(Source data)
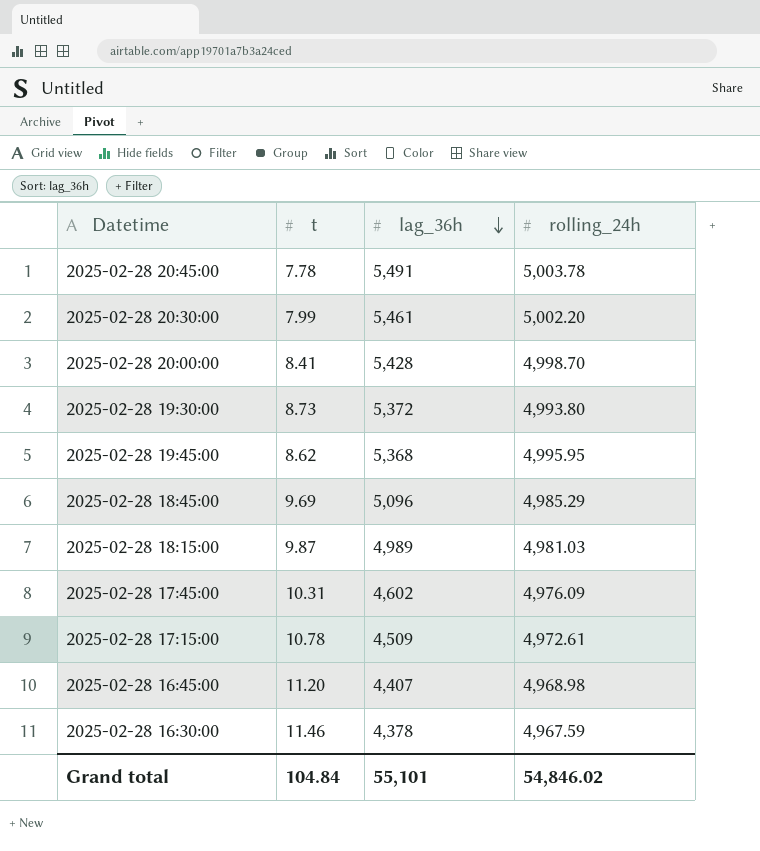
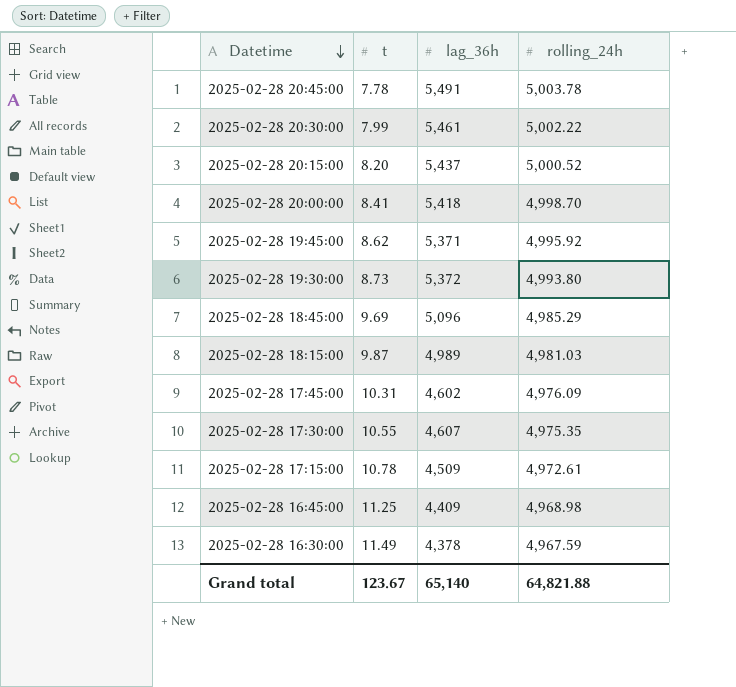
row order: lag_36h descending -> Datetime descending
2025-02-28 20:30:00 | rolling_24h: 5,002.20 -> 5,002.22
row 2025-02-28 20:15:00: none -> 8.20 | 5,437 | 5,000.52
2025-02-28 20:00:00 | lag_36h: 5,428 -> 5,418
2025-02-28 19:45:00 | lag_36h: 5,368 -> 5,371
2025-02-28 19:45:00 | rolling_24h: 4,995.95 -> 4,995.92
row 2025-02-28 17:30:00: none -> 10.55 | 4,607 | 4,975.35
2025-02-28 16:45:00 | t: 11.20 -> 11.25
2025-02-28 16:45:00 | lag_36h: 4,407 -> 4,409
2025-02-28 16:30:00 | t: 11.46 -> 11.49
Grand total | t: 104.84 -> 123.67
Grand total | lag_36h: 55,101 -> 65,140
Grand total | rolling_24h: 54,846.02 -> 64,821.88

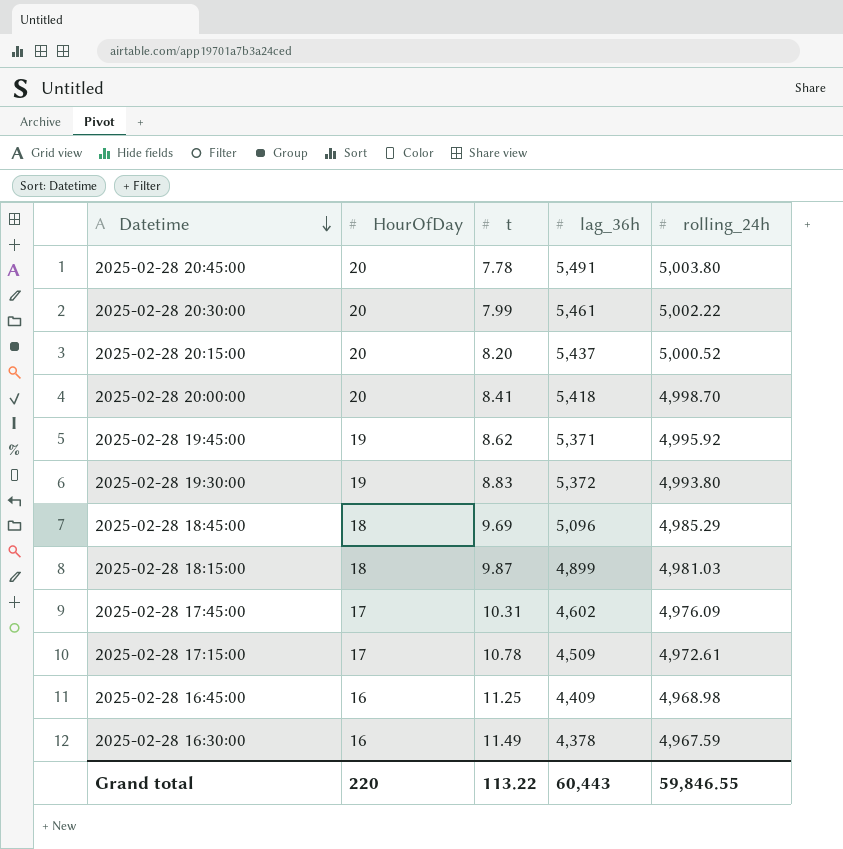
column HourOfDay | position: none -> 2
row 2025-02-28 17:30:00: 10.55 | 4,607 | 4,975.35 -> none
2025-02-28 20:45:00 | rolling_24h: 5,003.78 -> 5,003.80
2025-02-28 19:30:00 | t: 8.73 -> 8.83
2025-02-28 18:15:00 | lag_36h: 4,989 -> 4,899
Grand total | t: 123.67 -> 113.22
Grand total | lag_36h: 65,140 -> 60,443
Grand total | rolling_24h: 64,821.88 -> 59,846.55

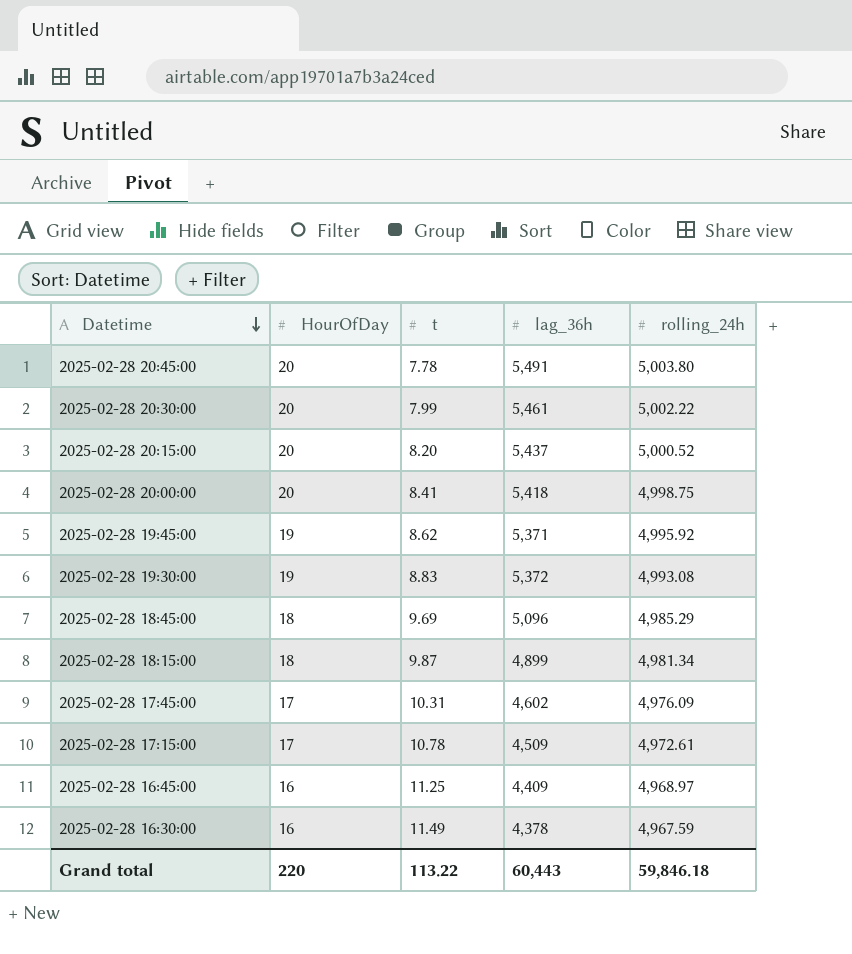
2025-02-28 20:00:00 | rolling_24h: 4,998.70 -> 4,998.75
2025-02-28 19:30:00 | rolling_24h: 4,993.80 -> 4,993.08
2025-02-28 18:15:00 | rolling_24h: 4,981.03 -> 4,981.34
2025-02-28 16:45:00 | rolling_24h: 4,968.98 -> 4,968.97
Grand total | rolling_24h: 59,846.55 -> 59,846.18

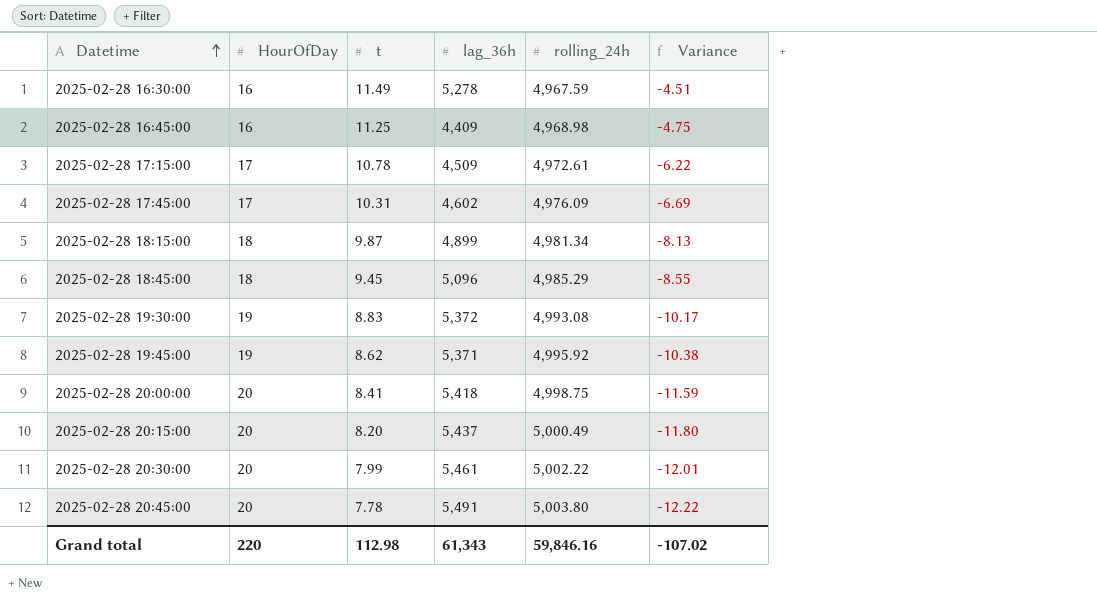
row order: Datetime descending -> Datetime ascending
column Variance | formula: none -> [t] - [HourOfDay]
2025-02-28 16:30:00 | lag_36h: 4,378 -> 5,278
2025-02-28 16:45:00 | rolling_24h: 4,968.97 -> 4,968.98
2025-02-28 18:45:00 | t: 9.69 -> 9.45
2025-02-28 20:15:00 | rolling_24h: 5,000.52 -> 5,000.49
Grand total | t: 113.22 -> 112.98
Grand total | lag_36h: 60,443 -> 61,343
Grand total | rolling_24h: 59,846.18 -> 59,846.16

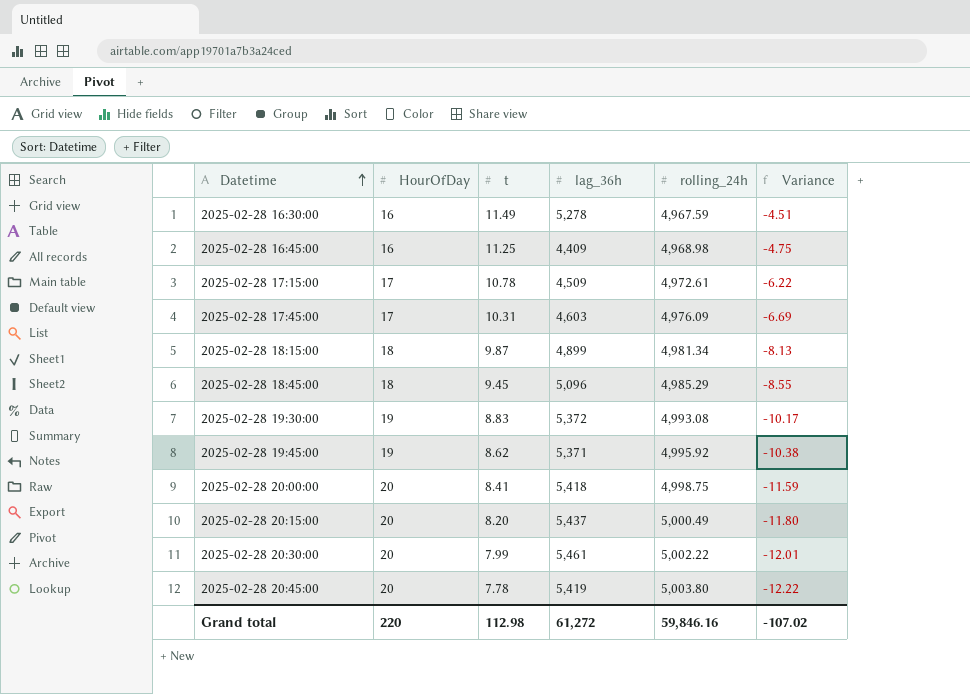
2025-02-28 17:45:00 | lag_36h: 4,602 -> 4,603
2025-02-28 20:45:00 | lag_36h: 5,491 -> 5,419
Grand total | lag_36h: 61,343 -> 61,272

## Your assignment
In the records above, find the line with "2025-02-28 20:30:00 |" and the line with "Grand total | rolling_24h: 64,821.88", then restate word for word only those two lines and all lines between, omitting pictures.

## Answer to the problem
2025-02-28 20:30:00 | rolling_24h: 5,002.20 -> 5,002.22
row 2025-02-28 20:15:00: none -> 8.20 | 5,437 | 5,000.52
2025-02-28 20:00:00 | lag_36h: 5,428 -> 5,418
2025-02-28 19:45:00 | lag_36h: 5,368 -> 5,371
2025-02-28 19:45:00 | rolling_24h: 4,995.95 -> 4,995.92
row 2025-02-28 17:30:00: none -> 10.55 | 4,607 | 4,975.35
2025-02-28 16:45:00 | t: 11.20 -> 11.25
2025-02-28 16:45:00 | lag_36h: 4,407 -> 4,409
2025-02-28 16:30:00 | t: 11.46 -> 11.49
Grand total | t: 104.84 -> 123.67
Grand total | lag_36h: 55,101 -> 65,140
Grand total | rolling_24h: 54,846.02 -> 64,821.88

column HourOfDay | position: none -> 2
row 2025-02-28 17:30:00: 10.55 | 4,607 | 4,975.35 -> none
2025-02-28 20:45:00 | rolling_24h: 5,003.78 -> 5,003.80
2025-02-28 19:30:00 | t: 8.73 -> 8.83
2025-02-28 18:15:00 | lag_36h: 4,989 -> 4,899
Grand total | t: 123.67 -> 113.22
Grand total | lag_36h: 65,140 -> 60,443
Grand total | rolling_24h: 64,821.88 -> 59,846.55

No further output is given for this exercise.